Ainsi, il apparaît qu'en toute hypothèse - qu'un accord
soit trouvé ou non avec les créanciers-gagistes - le résultat serait le même,
c'est-à-dire que le créancier hypothécaire privilégié serait désintéressé en
priorité.
Il y a lieu de relever que, contrairement à ce que paraît
penser la banque, l'immeuble de base et les parts d'étage ne peuvent pas être
réalisés successivement puisque, comme on l'a vu ci-dessus, la vente forcée de
celui-là entraîne la dissolution de toute la PPE.
3. En définitive, il apparaît que la
proposition que vous avez formulée le 11 décembre 1995 à l'attention de la
banque X. sur la manière de réaliser la PPE et de répartir le produit de la
vente a le mérite d'être pragmatique et de correspondre au résultat auquel on
parviendrait de toute façon, quelle que soit la manière dont on procède.

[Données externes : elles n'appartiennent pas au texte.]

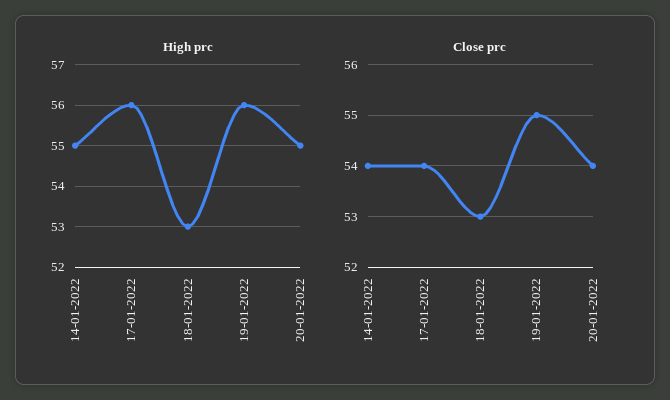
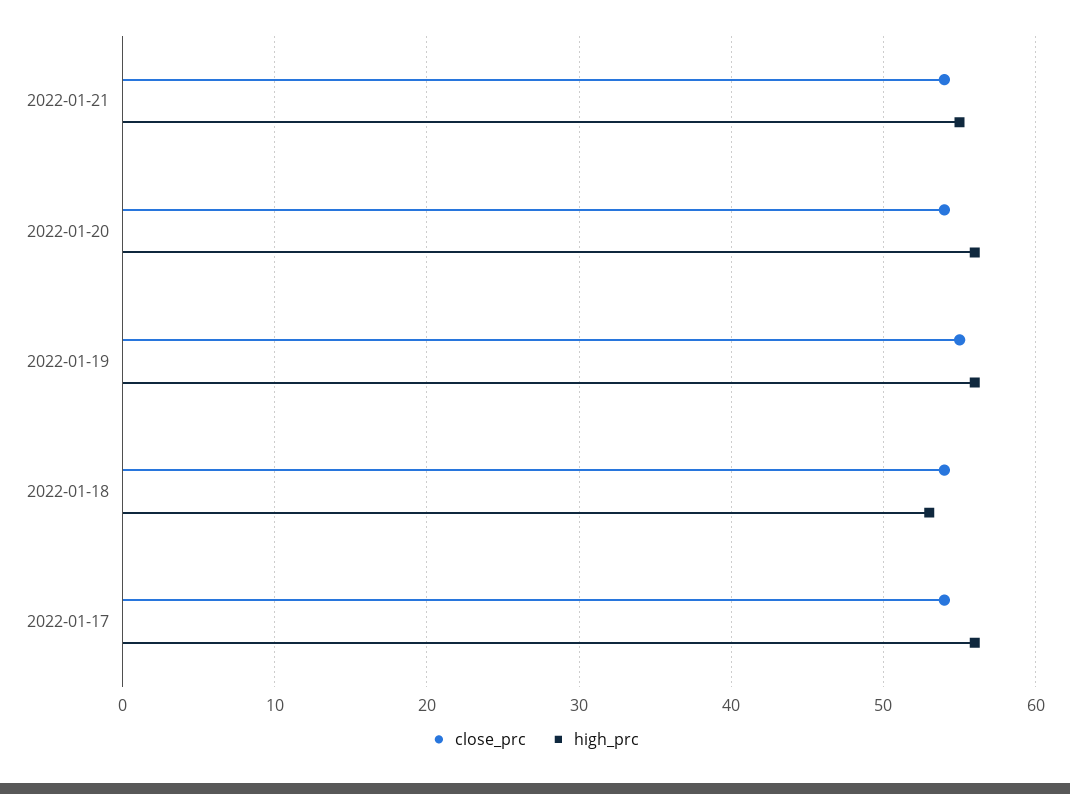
High prc, 14-01-2022: 55 -> none
High prc, 20-01-2022: 55 -> 56
Close prc, 14-01-2022: 54 -> none
Close prc, 18-01-2022: 53 -> 54
Close prc, 2022-01-21: none -> 54
High prc, 2022-01-21: none -> 55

L'Autorité de céans est dès lors d'avis que votre office
doit réitérer cette proposition aux intéressés, lesquels auront reçu copie de
la présente pour information. Compte tenu des particularités de la situation,
telles qu'elles ont été soulignées ci-dessus, l'autorité de surveillance
n'entend pas mener elle-même des pourparlers de conciliation.